Exercise instructions: Omitting all images, output the entries that follow exactly as written.

[The records — start]

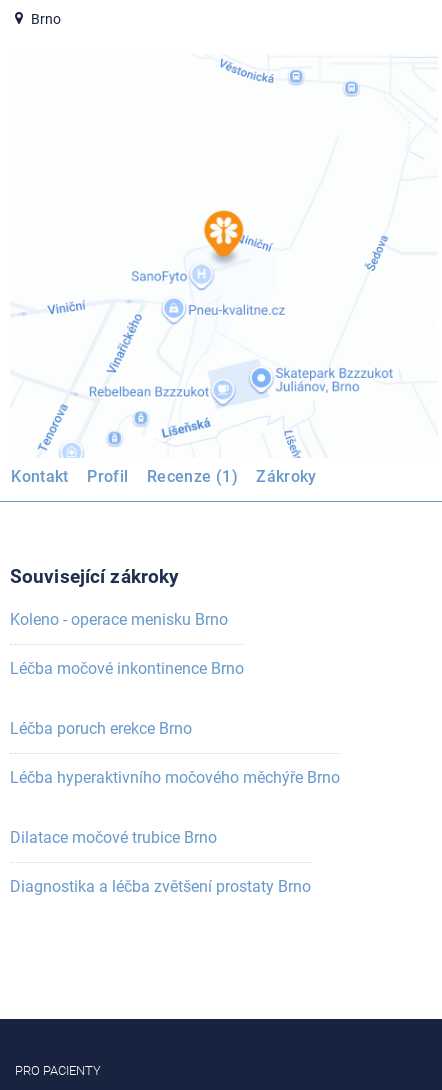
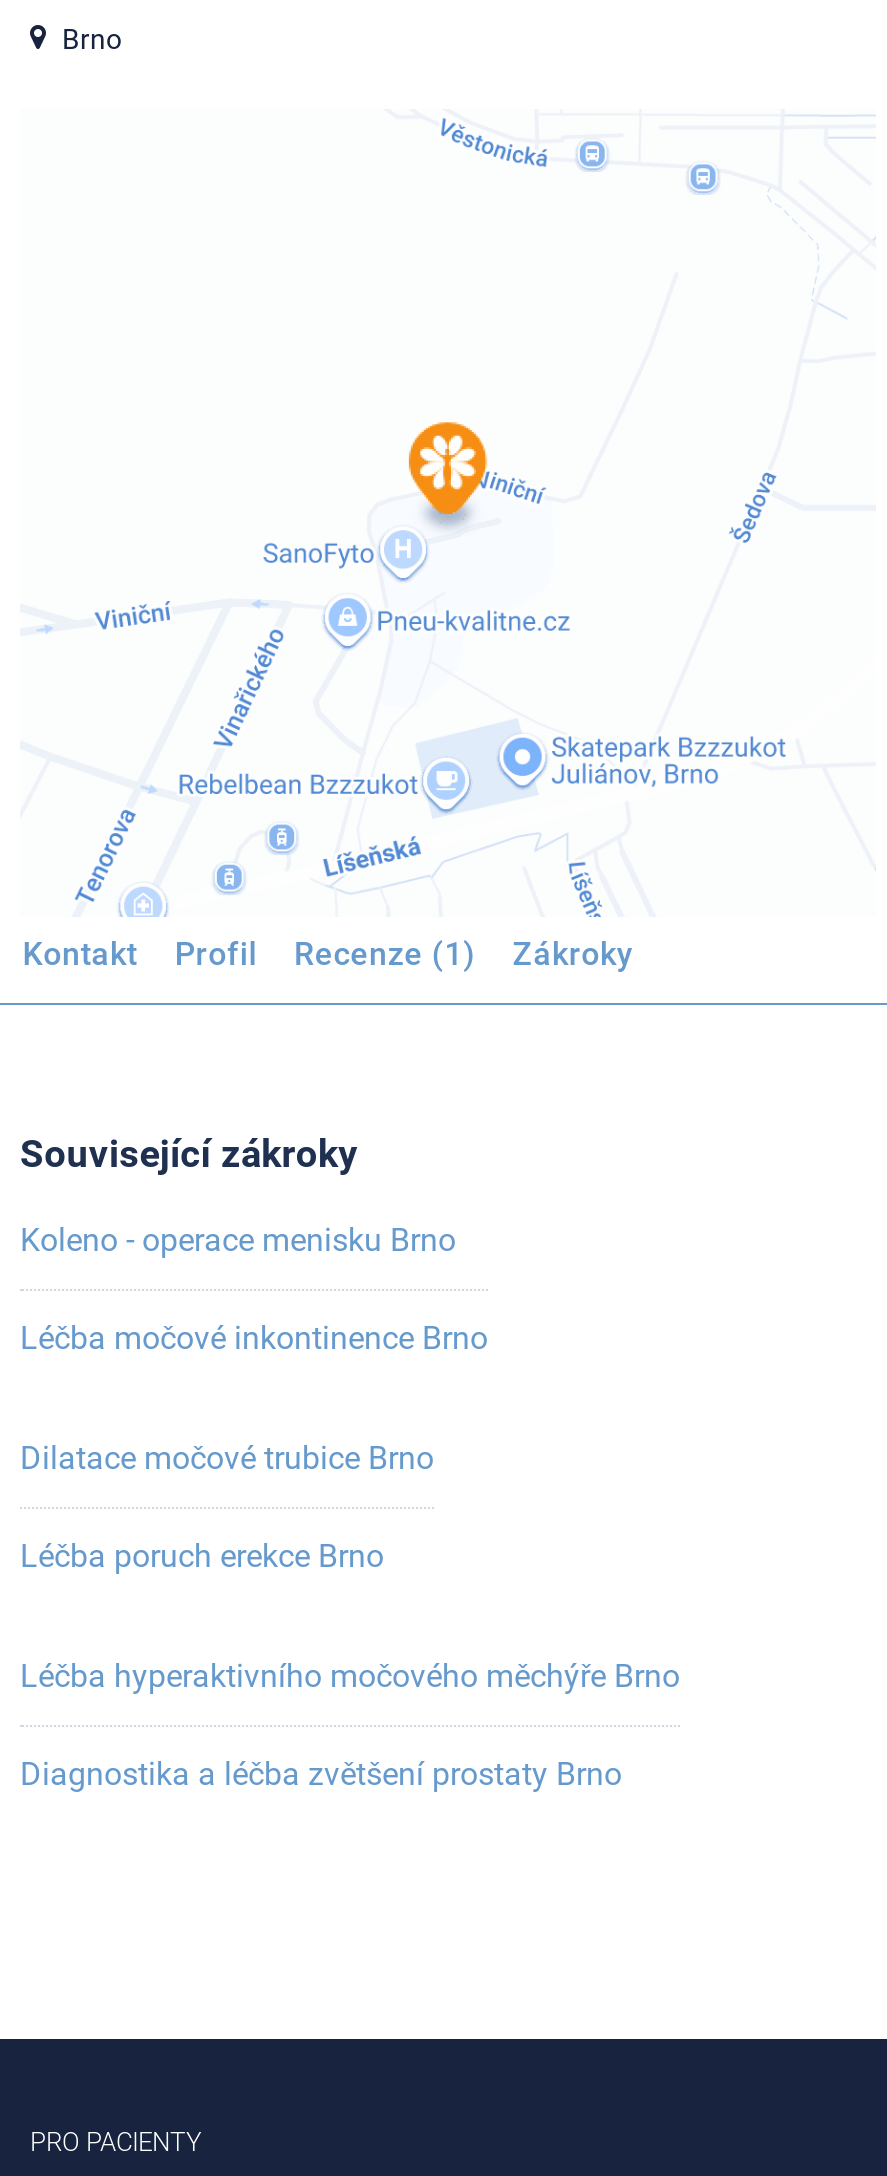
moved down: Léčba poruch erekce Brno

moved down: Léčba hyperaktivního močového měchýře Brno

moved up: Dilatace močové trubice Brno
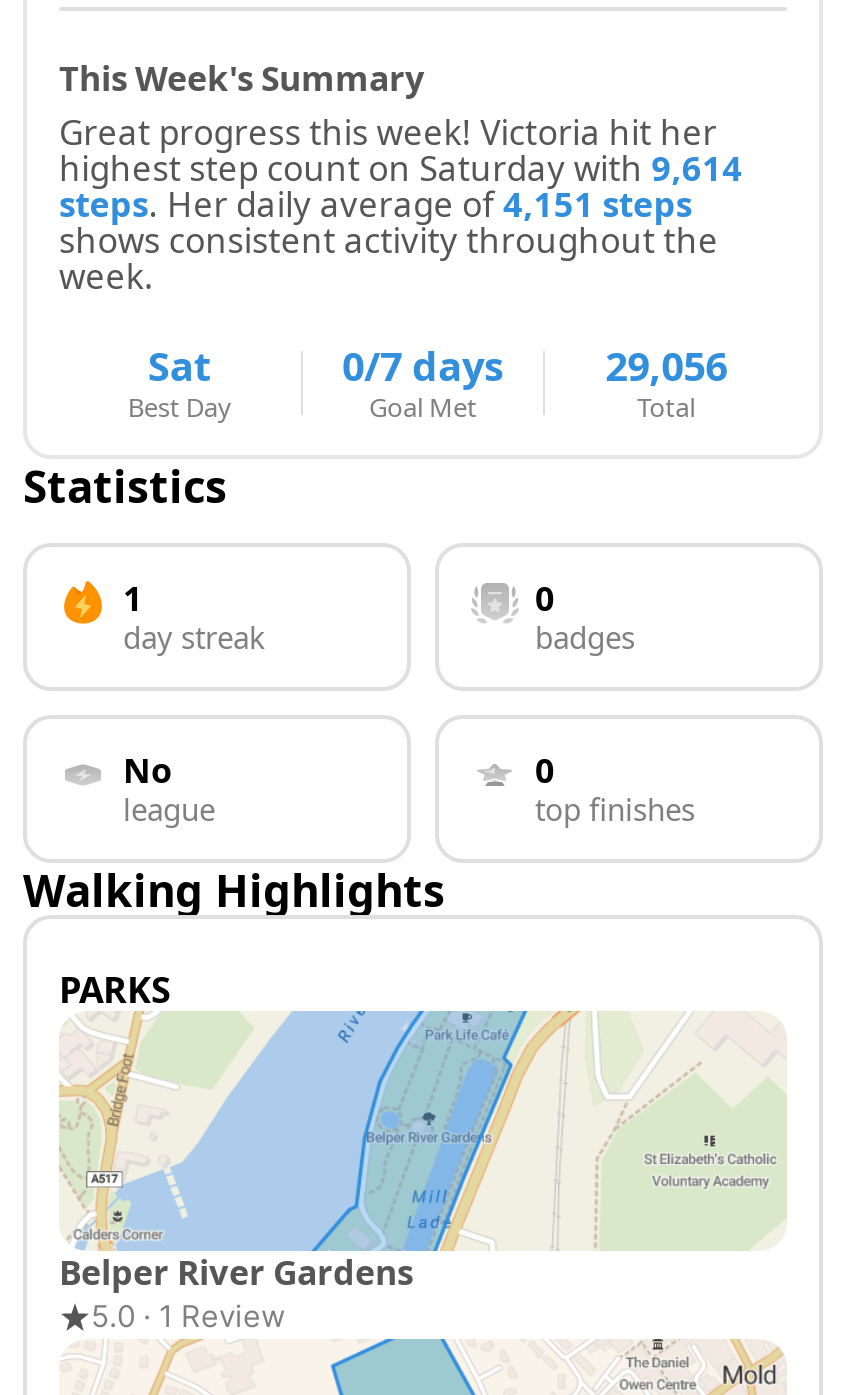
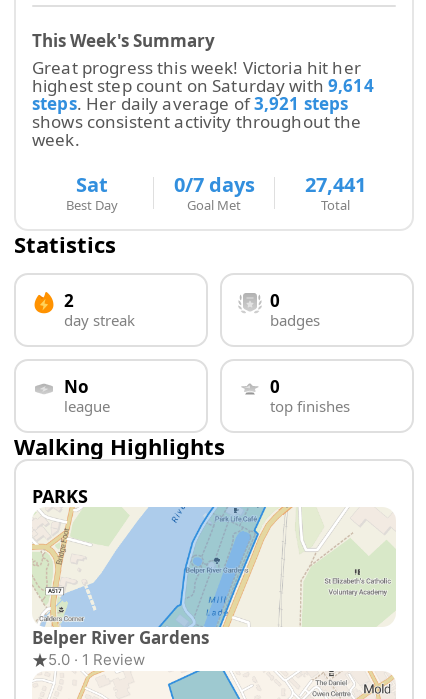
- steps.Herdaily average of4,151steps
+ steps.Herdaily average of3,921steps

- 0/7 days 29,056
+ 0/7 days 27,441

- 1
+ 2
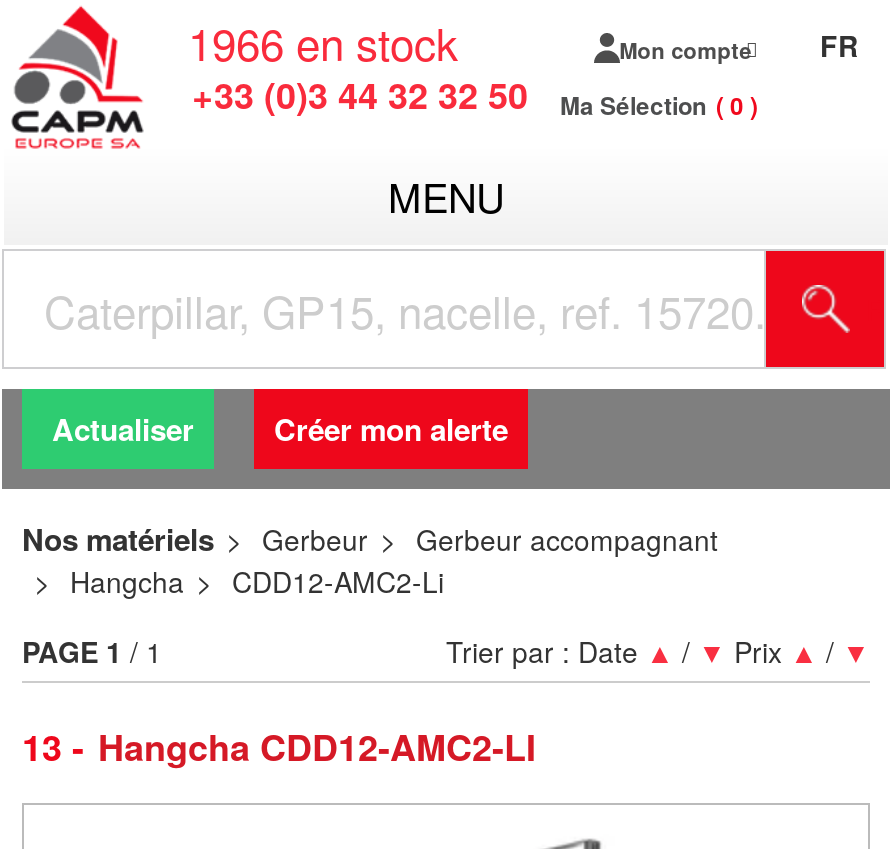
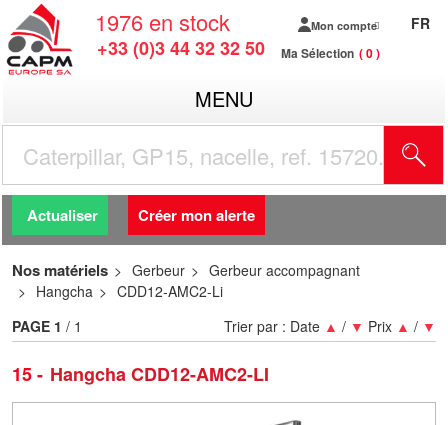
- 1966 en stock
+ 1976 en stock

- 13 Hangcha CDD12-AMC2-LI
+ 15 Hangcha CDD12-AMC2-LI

[The records — finish]

Answer to this exercise:
moved down: Léčba poruch erekce Brno

moved down: Léčba hyperaktivního močového měchýře Brno

moved up: Dilatace močové trubice Brno
- steps.Herdaily average of4,151steps
+ steps.Herdaily average of3,921steps

- 0/7 days 29,056
+ 0/7 days 27,441

- 1
+ 2
- 1966 en stock
+ 1976 en stock

- 13 Hangcha CDD12-AMC2-LI
+ 15 Hangcha CDD12-AMC2-LI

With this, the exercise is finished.